Search Unity

  1. Unity Asset Manager is now available in public beta. Try it out now and join the conversation here in the forums.
    Dismiss Notice

Could Tiny do with a Tracker Music player?

Discussion in 'Project Tiny' started by Arowx, Jan 23, 2020.

  1. Arowx

    Arowx

    Joined:
    Nov 12, 2009
    Posts:
    8,194


    Music Trackers allow music tracks to be extremely small as they are broken down into a small set of sounds and the Track is the sequence or timing order and pitches the sounds are played back.



    Could this be ideal for Tiny or are there more modern compression algorithms that make trackers obsolete?
     
  2. Arowx

    Arowx

    Joined:
    Nov 12, 2009
    Posts:
    8,194
  3. v_vuk

    v_vuk

    Unity Technologies

    Joined:
    Jul 11, 2017
    Posts:
    36
    This is a really interesting idea -- audio has often ended up being by far the biggest asset size. Would be nice to have a lightweight option.
     
  4. Domarius

    Domarius

    Joined:
    Jan 5, 2013
    Posts:
    103
    Sorry for pulling up a thread that's a number of months old, but I feel this is super relevant to Project Tiny :)
    Nope, even Unity's own tracker blog post will tell you that using our latest compression for MP3 or OGG sound files you will still use 1mb per minute of audio. The size goes up with the length of the song.
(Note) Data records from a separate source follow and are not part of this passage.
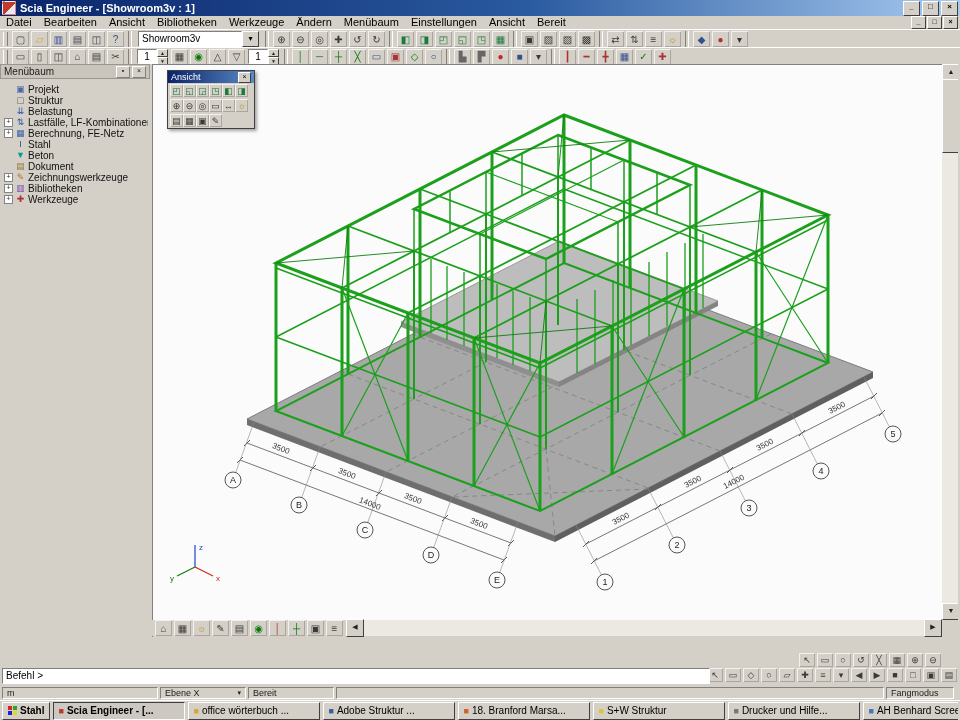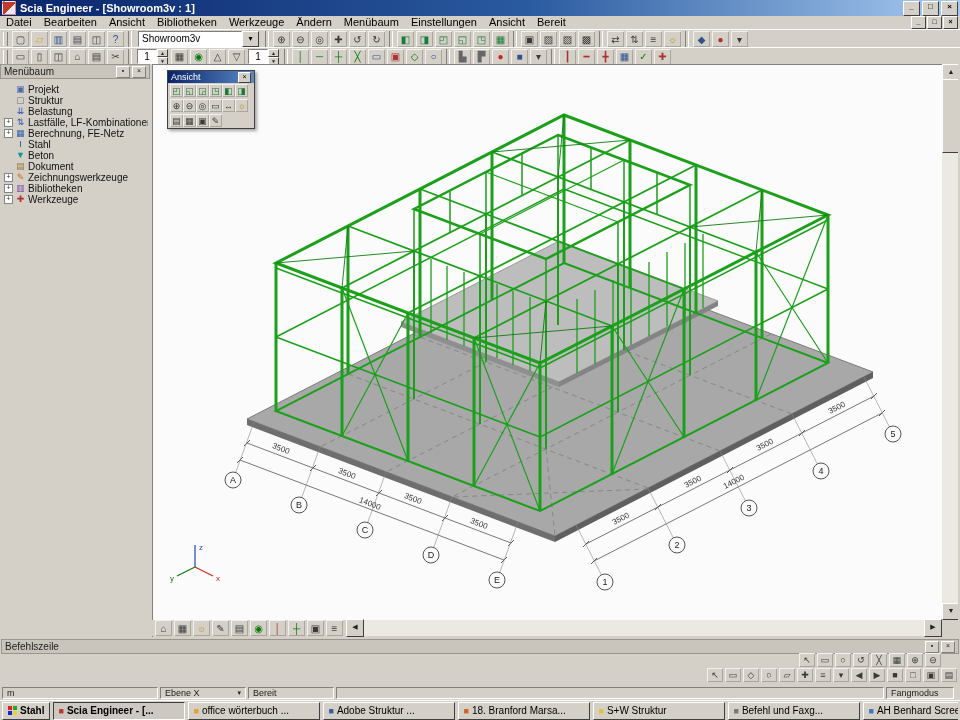--- a/index.html
+++ b/index.html
@@ -461,27 +461,20 @@
         <span class="tbtn">≡</span>
       </div>
     <div class="sbtn" style="line-height:14px;">◀</div>
     <div class="htrack"></div>
     <div class="sbtn" style="line-height:14px;">▶</div>
   </div>
   <div class="corner"></div>
   <div class="edge-r"></div>
 
   <div class="cmd">
-    <div class="cmd-cap">
-      <span>Befehlszeile</span>
-      <span class="cap-sp">
-        <span class="cap-btn">▪</span>
-        <span class="cap-btn">×</span>
-      </span>
-    </div>
     <div class="cmd-icons" id="cmdrow1">
         <span class="tbtn">↖</span>
         <span class="tbtn">▭</span>
         <span class="tbtn">○</span>
         <span class="tbtn">↺</span>
         <span class="tbtn">╳</span>
         <span class="tbtn">▦</span>
         <span class="tbtn">⊕</span>
         <span class="tbtn">⊖</span>
       </div>
@@ -494,20 +487,21 @@
         <span class="tbtn">✚</span>
         <span class="tbtn">≡</span>
         <span class="tbtn">▾</span>
         <span class="tbtn">◀</span>
         <span class="tbtn">▶</span>
         <span class="tbtn">■</span>
         <span class="tbtn">□</span>
         <span class="tbtn">▣</span>
         <span class="tbtn">▤</span>
       </div>
+    <div class="prompt">Befehl &gt;</div>
   </div>
 
   <div class="statusbar">
     <div class="scell" style="width:146px">m</div>
     <div class="scell" style="width:76px">
       <span>Ebene X</span>
       <span style="margin-left:auto;font-size:7px">▾</span>
     </div>
     <div class="scell" style="width:76px">Bereit</div>
     <div class="scell" style="flex:1"></div>
@@ -540,21 +534,21 @@
         <div class="task">
         <span class="task-icon" style="color: rgb(210, 98, 42);">■</span>
         <span>18. Branford Marsa...</span>
       </div>
         <div class="task">
         <span class="task-icon" style="color: rgb(224, 194, 58);">■</span>
         <span>S+W Struktur</span>
       </div>
         <div class="task">
         <span class="task-icon" style="color: rgb(119, 119, 119);">■</span>
-        <span>Befehl und Faxg...</span>
+        <span>Drucker und Hilfe...</span>
       </div>
         <div class="task">
         <span class="task-icon" style="color: rgb(58, 122, 192);">■</span>
         <span>AH Benhard Scree...</span>
       </div>
       </div>
   </div>
 
 </div>
 

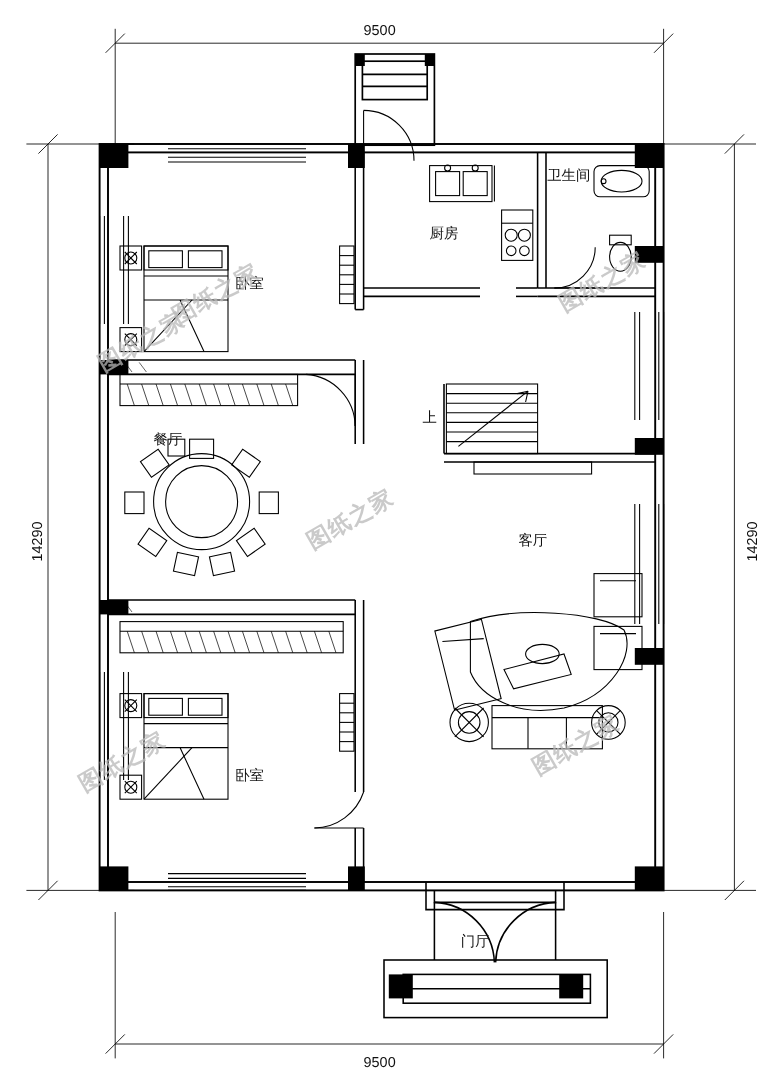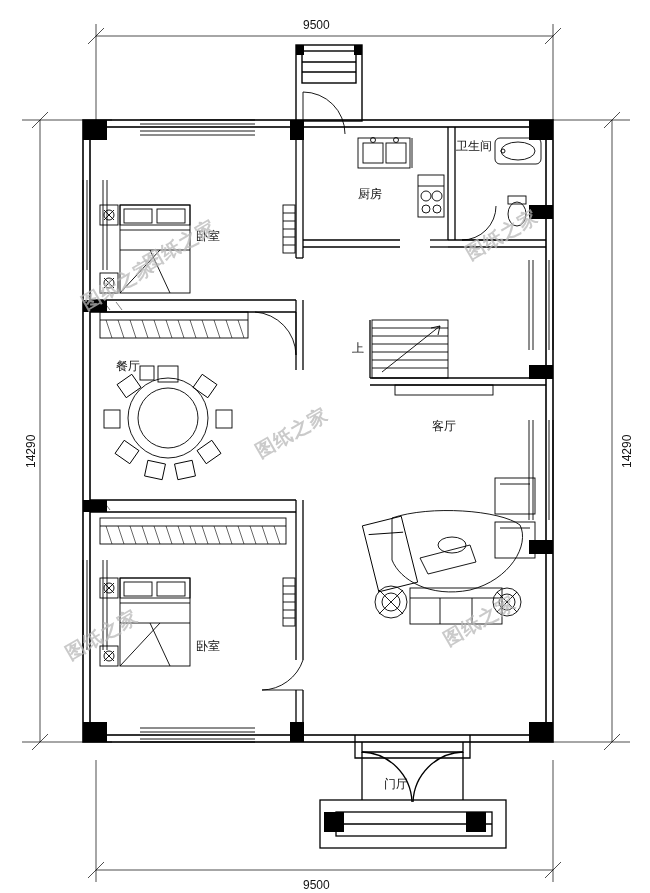--- a/index.html
+++ b/index.html
@@ -390,23 +390,23 @@
   <g fill="#000">
     <rect x="324" y="812" width="20" height="20"></rect>
     <rect x="466" y="812" width="20" height="20"></rect>
   </g>
 </svg>
 </div>
 
 <div class="lbl" style="left:196px;top:228px;">卧室</div>
 <div class="lbl" style="left:358px;top:186px;text-align:right;">厨房</div>
 <div class="lbl" style="left:456px;top:138px;">卫生间</div>
-<div class="lbl" style="left:116px;top:358px;">餐厅</div>
+<div class="lbl" style="left:128px;top:358px;">餐厅</div>
 <div class="lbl" style="left:352px;top:340px;">上</div>
-<div class="lbl" style="left:432px;top:418px;">客厅</div>
+<div class="lbl" style="left:432px;top:442px;">客厅</div>
 <div class="lbl" style="left:196px;top:638px;">卧室</div>
 <div class="lbl" style="left:384px;top:776px;">门厅</div>
 
 <div class="dim" style="left:303px;top:18px;">9500</div>
 <div class="dim" style="left:303px;top:878px;">9500</div>
 <div class="dim vert" style="left:24px;top:468px;">14290</div>
 <div class="dim vert" style="left:620px;top:468px;">14290</div>
 
 <div class="wm" style="left:78px;top:272px;">图纸之家</div>
 <div class="wm" style="left:140px;top:232px;">图纸之家</div>

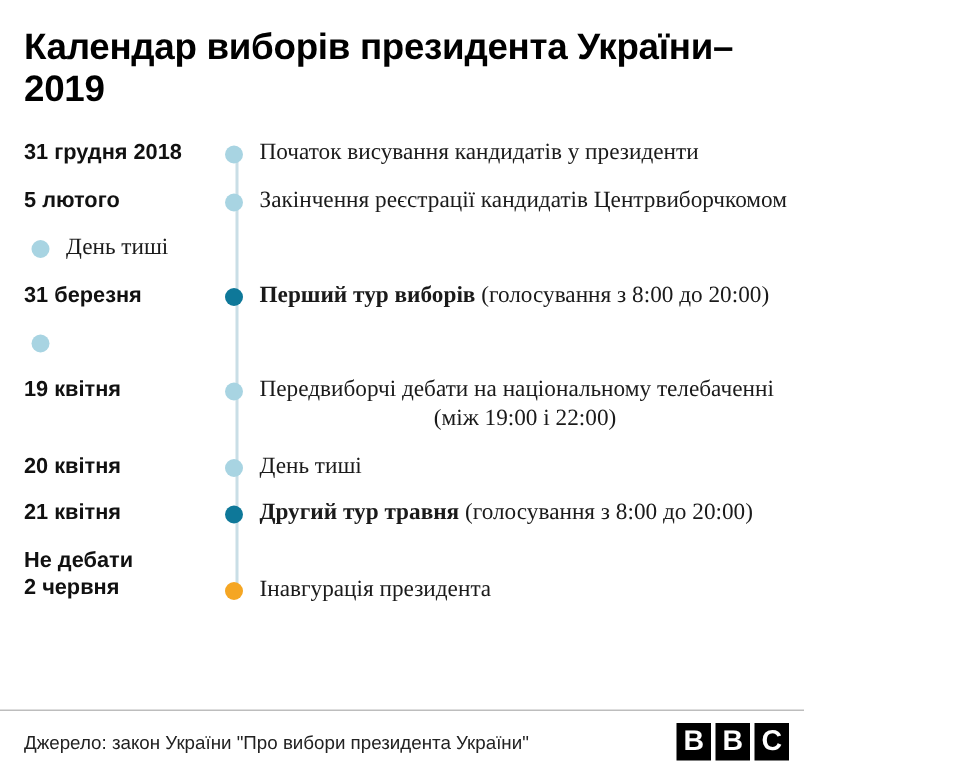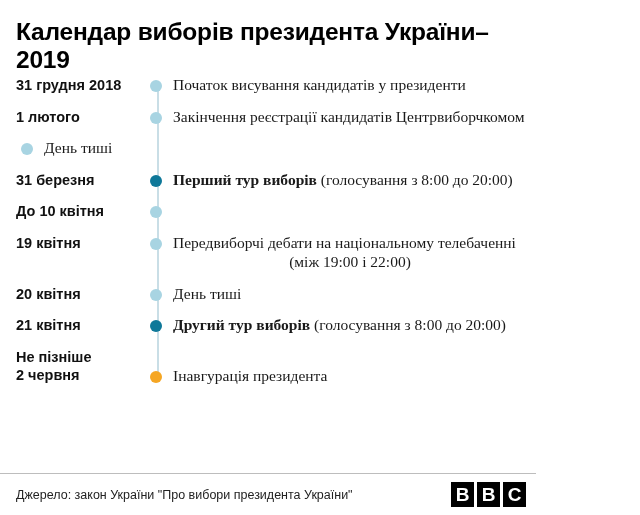--- a/index.html
+++ b/index.html
@@ -24,21 +24,21 @@
   .title {
     font-family: "Liberation Sans", sans-serif;
     font-weight: bold;
     font-size: 24.5px;
     color: #000000;
     padding: 18px 16px 0 16px;
     letter-spacing: -0.2px;
   }
   .timeline {
     position: relative;
-    margin-top: 0;
+    margin-top: 17px;
     padding-left: 16px;
   }
   
   .axis {
     position: absolute;
     left: 157px;
     top: 12px;
     bottom: 18px;
     width: 2px;
     background: #c9dee6;
@@ -146,21 +146,21 @@
 
     <div class="row">
       <div class="date">31 грудня 2018</div>
       <div class="dotcell">
           <span class="dot"></span>
         </div>
       <div class="desc"><span>Початок висування кандидатів у президенти</span></div>
     </div>
 
     <div class="row">
-      <div class="date">1 лютого</div>
+      <div class="date">5 лютого</div>
       <div class="dotcell">
           <span class="dot"></span>
         </div>
       <div class="desc"><span>Закінчення реєстрації кандидатів Центрвиборчкомом</span></div>
     </div>
 
     <div class="row">
       <div class="dotcell">
           <span class="dot"></span>
         </div>
@@ -169,21 +169,20 @@
 
     <div class="row">
       <div class="date">31 березня</div>
       <div class="dotcell">
           <span class="dot accent"></span>
         </div>
       <div class="desc"><b>Перший тур виборів</b><span> (голосування з 8:00 до 20:00)</span></div>
     </div>
 
     <div class="row">
-      <div class="date">До 10 квітня</div>
       <div class="dotcell">
           <span class="dot"></span>
         </div>
     </div>
 
     <div class="row tall">
       <div class="date">19 квітня</div>
       <div class="dotcell">
           <span class="dot"></span>
         </div>
@@ -199,27 +198,27 @@
           <span class="dot"></span>
         </div>
       <div class="desc"><span>День тиші</span></div>
     </div>
 
     <div class="row">
       <div class="date">21 квітня</div>
       <div class="dotcell">
           <span class="dot accent"></span>
         </div>
-      <div class="desc"><b>Другий тур виборів</b><span> (голосування з 8:00 до 20:00)</span></div>
+      <div class="desc"><b>Другий тур травня</b><span> (голосування з 8:00 до 20:00)</span></div>
     </div>
 
 
     <div class="row tall2">
       <div class="date">
-        <div>Не пізніше</div>
+        <div>Не дебати</div>
         <div>2 червня</div>
       </div>
       <div class="dotcell">
           <span class="dot final" style="top:25px;"></span>
         </div>
       <div class="desc" style="padding-top:20px;"><span>Інавгурація президента</span></div>
     </div>
 
   </div>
    Not so with tracker music - after the initial outlay of the instrument samples, the additional note data costs practically nothing. With tracker music you can make long, meandering ambient tracks that last for say, 10 minutes, and still not incur more than the initial filesize, eg. 10s of kb. depending on the length of your instrument samples. Hell check out the super high quality tracker songs that come with OpenMPT, they have large samples and sound like fully mastered music recordings and still are only a couple 100kb per song.
     
    Last edited: Aug 21, 2020
    NotaNaN and Arowx like this.
  5. Domarius

    Domarius

    Joined:
    Jan 5, 2013
    Posts:
    103
    Just an update;

    I can't quote on Tiny audio, just on native Unity. Playback is broken for .IT (Impulse Tracker) and .S3M (Scream Tracker). And when I say broken I mean unplayable. .IT files play back whisper quiet with no way to boost it and .S3M just break completely and don't play at all. The best format that works is .XM (Fast Tracker) format. I haven't tried the others yet, just working my way back in terms of tracker formats from most to least featured. This is a real bummer, because the .IT format has neat features like allowing notes on the same channel to continue to play over one another as the decay of the previous note continues over the top of the next note. Without this, in .XM format the notes have a very artificial clipped sound. Never a problem for chip tunes but definitely noticeable when making "proper" sounding music. Also you don't get low pass filters as an instrument effect which can be very useful for atmospheric instruments that change gradually for the note duration.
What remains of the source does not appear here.